**Action item**. Copy each line below that contains "provisional".

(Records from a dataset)

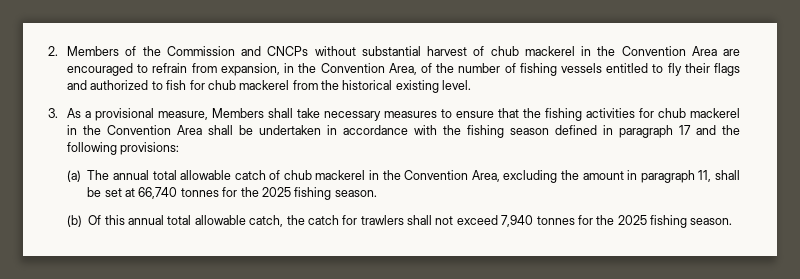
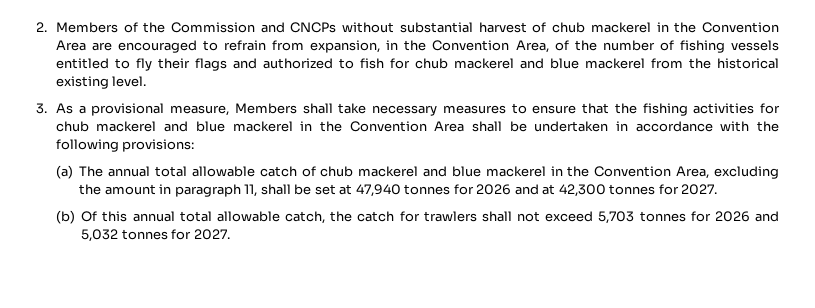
- 2. Members of the Commission and CNCPs without substantial harvest of chub mackerel in the Convention Area are encouraged to refrain from expansion, in the Convention Area, of the number of fishing vessels entitled to fly their flags and authorized to fish for chub mackerel from the historical existing level.
+ 2. Members of the Commission and CNCPs without substantial harvest of chub mackerel in the Convention Area are encouraged to refrain from expansion, in the Convention Area, of the number of fishing vessels entitled to fly their flags and authorized to fish for chub mackerel and blue mackerel from the historical existing level.
- 3. As a provisional measure, Members shall take necessary measures to ensure that the fishing activities for chub mackerel in the Convention Area shall be undertaken in accordance with the fishing season defined in paragraph 17 and the following provisions:
+ 3. As a provisional measure, Members shall take necessary measures to ensure that the fishing activities for chub mackerel and blue mackerel in the Convention Area shall be undertaken in accordance with the following provisions:
- (a) The annual total allowable catch of chub mackerel in the Convention Area, excluding the amount in paragraph 11, shall be set at 66,740 tonnes for the 2025 fishing season.
+ (a) The annual total allowable catch of chub mackerel and blue mackerel in the Convention Area, excluding the amount in paragraph 11, shall be set at 47,940 tonnes for 2026 and at 42,300 tonnes for 2027.
- (b) Of this annual total allowable catch, the catch for trawlers shall not exceed 7,940 tonnes for the 2025 fishing season.
+ (b) Of this annual total allowable catch, the catch for trawlers shall not exceed 5,703 tonnes for 2026 and 5,032 tonnes for 2027.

**Result of this task**.
- 3. As a provisional measure, Members shall take necessary measures to ensure that the fishing activities for chub mackerel in the Convention Area shall be undertaken in accordance with the fishing season defined in paragraph 17 and the following provisions:
+ 3. As a provisional measure, Members shall take necessary measures to ensure that the fishing activities for chub mackerel and blue mackerel in the Convention Area shall be undertaken in accordance with the following provisions:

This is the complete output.